● **Assignment**
The entire listing below must be written out word for word.

● **Data section**
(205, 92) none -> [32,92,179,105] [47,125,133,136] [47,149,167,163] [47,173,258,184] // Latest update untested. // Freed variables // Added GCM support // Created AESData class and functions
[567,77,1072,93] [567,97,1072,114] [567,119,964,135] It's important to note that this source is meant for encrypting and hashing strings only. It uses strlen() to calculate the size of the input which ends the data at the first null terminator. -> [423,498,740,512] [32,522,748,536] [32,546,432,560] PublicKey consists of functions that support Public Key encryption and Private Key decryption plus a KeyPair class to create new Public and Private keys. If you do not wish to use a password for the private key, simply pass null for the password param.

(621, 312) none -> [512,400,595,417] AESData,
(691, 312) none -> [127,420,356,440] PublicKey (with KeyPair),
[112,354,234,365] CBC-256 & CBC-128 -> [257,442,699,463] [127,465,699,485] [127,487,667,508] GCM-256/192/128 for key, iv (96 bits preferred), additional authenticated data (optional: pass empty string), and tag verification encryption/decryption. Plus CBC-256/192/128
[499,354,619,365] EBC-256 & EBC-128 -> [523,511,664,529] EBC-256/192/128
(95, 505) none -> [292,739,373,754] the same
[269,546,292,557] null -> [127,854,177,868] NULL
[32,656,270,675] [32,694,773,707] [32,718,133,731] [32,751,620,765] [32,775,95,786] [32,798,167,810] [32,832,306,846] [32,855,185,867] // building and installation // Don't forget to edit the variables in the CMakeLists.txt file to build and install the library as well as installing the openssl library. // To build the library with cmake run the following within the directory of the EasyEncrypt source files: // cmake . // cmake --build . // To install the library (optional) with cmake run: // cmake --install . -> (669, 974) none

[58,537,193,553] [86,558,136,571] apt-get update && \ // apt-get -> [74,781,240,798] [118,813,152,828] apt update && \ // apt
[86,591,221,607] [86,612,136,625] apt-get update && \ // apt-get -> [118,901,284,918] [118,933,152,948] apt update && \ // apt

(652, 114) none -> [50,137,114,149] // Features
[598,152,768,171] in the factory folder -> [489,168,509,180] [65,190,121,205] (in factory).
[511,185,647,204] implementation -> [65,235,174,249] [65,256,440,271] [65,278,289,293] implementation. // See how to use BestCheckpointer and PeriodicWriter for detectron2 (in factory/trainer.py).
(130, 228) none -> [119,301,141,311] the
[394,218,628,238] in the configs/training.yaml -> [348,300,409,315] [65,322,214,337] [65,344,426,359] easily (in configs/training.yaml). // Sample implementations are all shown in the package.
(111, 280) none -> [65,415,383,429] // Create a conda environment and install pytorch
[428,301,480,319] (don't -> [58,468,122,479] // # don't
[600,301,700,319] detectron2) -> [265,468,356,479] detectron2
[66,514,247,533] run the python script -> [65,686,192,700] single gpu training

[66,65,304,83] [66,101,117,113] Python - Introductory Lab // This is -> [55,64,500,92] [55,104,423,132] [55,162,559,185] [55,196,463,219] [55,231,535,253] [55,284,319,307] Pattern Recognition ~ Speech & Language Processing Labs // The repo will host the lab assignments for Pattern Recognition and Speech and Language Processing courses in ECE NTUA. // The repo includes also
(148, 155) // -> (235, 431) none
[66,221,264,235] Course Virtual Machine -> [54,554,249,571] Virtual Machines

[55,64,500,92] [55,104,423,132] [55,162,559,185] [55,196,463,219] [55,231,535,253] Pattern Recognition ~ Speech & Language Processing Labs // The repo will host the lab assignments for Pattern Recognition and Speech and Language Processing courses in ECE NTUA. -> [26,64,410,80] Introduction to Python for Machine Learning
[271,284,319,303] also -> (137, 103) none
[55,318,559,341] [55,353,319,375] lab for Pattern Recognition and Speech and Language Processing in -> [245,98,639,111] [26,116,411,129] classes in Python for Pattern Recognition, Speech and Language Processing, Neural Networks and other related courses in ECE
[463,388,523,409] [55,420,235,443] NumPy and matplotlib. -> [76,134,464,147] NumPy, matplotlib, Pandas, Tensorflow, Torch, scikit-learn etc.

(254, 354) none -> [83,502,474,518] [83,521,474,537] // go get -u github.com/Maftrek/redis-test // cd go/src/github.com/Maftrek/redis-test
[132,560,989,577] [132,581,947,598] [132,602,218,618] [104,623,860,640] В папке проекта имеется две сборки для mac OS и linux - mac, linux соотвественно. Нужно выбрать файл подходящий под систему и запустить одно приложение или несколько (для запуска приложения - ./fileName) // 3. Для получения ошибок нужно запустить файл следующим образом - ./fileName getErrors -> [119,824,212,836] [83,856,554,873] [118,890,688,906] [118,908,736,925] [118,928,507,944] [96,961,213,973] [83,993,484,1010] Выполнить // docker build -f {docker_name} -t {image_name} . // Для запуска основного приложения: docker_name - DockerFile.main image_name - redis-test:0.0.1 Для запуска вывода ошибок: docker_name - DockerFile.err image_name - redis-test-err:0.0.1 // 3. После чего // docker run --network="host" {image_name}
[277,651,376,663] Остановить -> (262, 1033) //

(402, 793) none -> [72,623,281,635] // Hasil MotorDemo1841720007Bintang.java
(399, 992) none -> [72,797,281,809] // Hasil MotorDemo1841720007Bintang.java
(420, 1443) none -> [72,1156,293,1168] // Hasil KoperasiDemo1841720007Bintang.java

● **Finished task**
(205, 92) none -> [32,92,179,105] [47,125,133,136] [47,149,167,163] [47,173,258,184] // Latest update untested. // Freed variables // Added GCM support // Created AESData class and functions
[567,77,1072,93] [567,97,1072,114] [567,119,964,135] It's important to note that this source is meant for encrypting and hashing strings only. It uses strlen() to calculate the size of the input which ends the data at the first null terminator. -> [423,498,740,512] [32,522,748,536] [32,546,432,560] PublicKey consists of functions that support Public Key encryption and Private Key decryption plus a KeyPair class to create new Public and Private keys. If you do not wish to use a password for the private key, simply pass null for the password param.

(621, 312) none -> [512,400,595,417] AESData,
(691, 312) none -> [127,420,356,440] PublicKey (with KeyPair),
[112,354,234,365] CBC-256 & CBC-128 -> [257,442,699,463] [127,465,699,485] [127,487,667,508] GCM-256/192/128 for key, iv (96 bits preferred), additional authenticated data (optional: pass empty string), and tag verification encryption/decryption. Plus CBC-256/192/128
[499,354,619,365] EBC-256 & EBC-128 -> [523,511,664,529] EBC-256/192/128
(95, 505) none -> [292,739,373,754] the same
[269,546,292,557] null -> [127,854,177,868] NULL
[32,656,270,675] [32,694,773,707] [32,718,133,731] [32,751,620,765] [32,775,95,786] [32,798,167,810] [32,832,306,846] [32,855,185,867] // building and installation // Don't forget to edit the variables in the CMakeLists.txt file to build and install the library as well as installing the openssl library. // To build the library with cmake run the following within the directory of the EasyEncrypt source files: // cmake . // cmake --build . // To install the library (optional) with cmake run: // cmake --install . -> (669, 974) none

[58,537,193,553] [86,558,136,571] apt-get update && \ // apt-get -> [74,781,240,798] [118,813,152,828] apt update && \ // apt
[86,591,221,607] [86,612,136,625] apt-get update && \ // apt-get -> [118,901,284,918] [118,933,152,948] apt update && \ // apt

(652, 114) none -> [50,137,114,149] // Features
[598,152,768,171] in the factory folder -> [489,168,509,180] [65,190,121,205] (in factory).
[511,185,647,204] implementation -> [65,235,174,249] [65,256,440,271] [65,278,289,293] implementation. // See how to use BestCheckpointer and PeriodicWriter for detectron2 (in factory/trainer.py).
(130, 228) none -> [119,301,141,311] the
[394,218,628,238] in the configs/training.yaml -> [348,300,409,315] [65,322,214,337] [65,344,426,359] easily (in configs/training.yaml). // Sample implementations are all shown in the package.
(111, 280) none -> [65,415,383,429] // Create a conda environment and install pytorch
[428,301,480,319] (don't -> [58,468,122,479] // # don't
[600,301,700,319] detectron2) -> [265,468,356,479] detectron2
[66,514,247,533] run the python script -> [65,686,192,700] single gpu training

[66,65,304,83] [66,101,117,113] Python - Introductory Lab // This is -> [55,64,500,92] [55,104,423,132] [55,162,559,185] [55,196,463,219] [55,231,535,253] [55,284,319,307] Pattern Recognition ~ Speech & Language Processing Labs // The repo will host the lab assignments for Pattern Recognition and Speech and Language Processing courses in ECE NTUA. // The repo includes also
(148, 155) // -> (235, 431) none
[66,221,264,235] Course Virtual Machine -> [54,554,249,571] Virtual Machines

[55,64,500,92] [55,104,423,132] [55,162,559,185] [55,196,463,219] [55,231,535,253] Pattern Recognition ~ Speech & Language Processing Labs // The repo will host the lab assignments for Pattern Recognition and Speech and Language Processing courses in ECE NTUA. -> [26,64,410,80] Introduction to Python for Machine Learning
[271,284,319,303] also -> (137, 103) none
[55,318,559,341] [55,353,319,375] lab for Pattern Recognition and Speech and Language Processing in -> [245,98,639,111] [26,116,411,129] classes in Python for Pattern Recognition, Speech and Language Processing, Neural Networks and other related courses in ECE
[463,388,523,409] [55,420,235,443] NumPy and matplotlib. -> [76,134,464,147] NumPy, matplotlib, Pandas, Tensorflow, Torch, scikit-learn etc.

(254, 354) none -> [83,502,474,518] [83,521,474,537] // go get -u github.com/Maftrek/redis-test // cd go/src/github.com/Maftrek/redis-test
[132,560,989,577] [132,581,947,598] [132,602,218,618] [104,623,860,640] В папке проекта имеется две сборки для mac OS и linux - mac, linux соотвественно. Нужно выбрать файл подходящий под систему и запустить одно приложение или несколько (для запуска приложения - ./fileName) // 3. Для получения ошибок нужно запустить файл следующим образом - ./fileName getErrors -> [119,824,212,836] [83,856,554,873] [118,890,688,906] [118,908,736,925] [118,928,507,944] [96,961,213,973] [83,993,484,1010] Выполнить // docker build -f {docker_name} -t {image_name} . // Для запуска основного приложения: docker_name - DockerFile.main image_name - redis-test:0.0.1 Для запуска вывода ошибок: docker_name - DockerFile.err image_name - redis-test-err:0.0.1 // 3. После чего // docker run --network="host" {image_name}
[277,651,376,663] Остановить -> (262, 1033) //

(402, 793) none -> [72,623,281,635] // Hasil MotorDemo1841720007Bintang.java
(399, 992) none -> [72,797,281,809] // Hasil MotorDemo1841720007Bintang.java
(420, 1443) none -> [72,1156,293,1168] // Hasil KoperasiDemo1841720007Bintang.java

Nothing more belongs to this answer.